How Many Silberblue Serbian Spruce Do I Need?
For a tall, slim privacy screen, space Silberblue 8 feet on center (its real working spacing given an 8–12 foot mature width):
| Screen Length | Plants Needed (8-ft spacing) |
| 25 feet | 4 |
| 50 feet | 7 |
| 75 feet | 10 |
| 100 feet | 13 |
For a single specimen, allow 10–12 feet of clearance from the house or walkway so the spire develops evenly on all sides.
Silberblue Serbian Spruce Season-by-Season in Minnesota
- Spring: Soft new growth pushes in May, briefly brightening the whole spire before hardening to its silvery-blue two-tone color.
- Summer: The slim, graceful pyramid adds about a foot of height while the silver needle backs shimmer in any breeze.
- Fall: Color and density hold completely as deciduous neighbors drop — the screen keeps working when you notice it most.

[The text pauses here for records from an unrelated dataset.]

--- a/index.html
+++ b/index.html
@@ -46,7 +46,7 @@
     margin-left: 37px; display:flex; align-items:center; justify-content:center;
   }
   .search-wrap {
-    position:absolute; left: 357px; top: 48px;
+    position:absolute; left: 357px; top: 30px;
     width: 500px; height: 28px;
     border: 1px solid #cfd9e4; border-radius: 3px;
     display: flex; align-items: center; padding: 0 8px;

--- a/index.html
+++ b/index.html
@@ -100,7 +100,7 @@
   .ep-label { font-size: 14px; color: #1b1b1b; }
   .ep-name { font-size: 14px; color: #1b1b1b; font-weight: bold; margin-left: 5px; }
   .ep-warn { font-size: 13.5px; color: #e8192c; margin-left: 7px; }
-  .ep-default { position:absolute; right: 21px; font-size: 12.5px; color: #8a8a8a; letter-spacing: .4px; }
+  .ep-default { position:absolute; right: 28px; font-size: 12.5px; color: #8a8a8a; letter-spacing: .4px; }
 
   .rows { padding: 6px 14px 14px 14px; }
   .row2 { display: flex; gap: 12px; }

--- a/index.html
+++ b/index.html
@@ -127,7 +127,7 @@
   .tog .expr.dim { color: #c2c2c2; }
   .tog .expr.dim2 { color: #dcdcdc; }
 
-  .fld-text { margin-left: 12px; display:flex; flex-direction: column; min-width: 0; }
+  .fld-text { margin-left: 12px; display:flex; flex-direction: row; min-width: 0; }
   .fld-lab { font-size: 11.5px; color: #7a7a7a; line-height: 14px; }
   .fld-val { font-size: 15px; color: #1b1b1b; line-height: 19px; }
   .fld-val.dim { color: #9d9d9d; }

- Winter: Five months of silvery-blue structure against the snow, with slender branches that shed heavy snow loads better than wide-bodied spruce.
At a Glance
✔ Deer-Resistant ✔ Shade-Tolerant ✔ Evergreen ✔ Four-Season Interest
Plant It With
- Sky Trails Serbian Spruce — a semi-weeping companion form that softens a grouping of upright spires.
- Weeping Serbian Spruce — dramatic cascading texture beside Silberblue's tidy column.
- Bruns Weeping Serbian Spruce — a narrow weeping accent for the front of an evergreen bed.
- Baby Blue Colorado Spruce — a fuller-bodied blue for open areas where width isn't a constraint.
Is Silberblue Serbian Spruce Right for Your Yard?
Choose it if you want serious evergreen height and silvery-blue color in a narrow footprint — it thrives in full sun to light shade, tolerates clay-loam, and laughs off deer pressure. It's not a fit for soggy, poorly drained spots or for anyone needing a wide, ground-hugging windbreak; pick a full-size Colorado or Black Hills spruce for that job.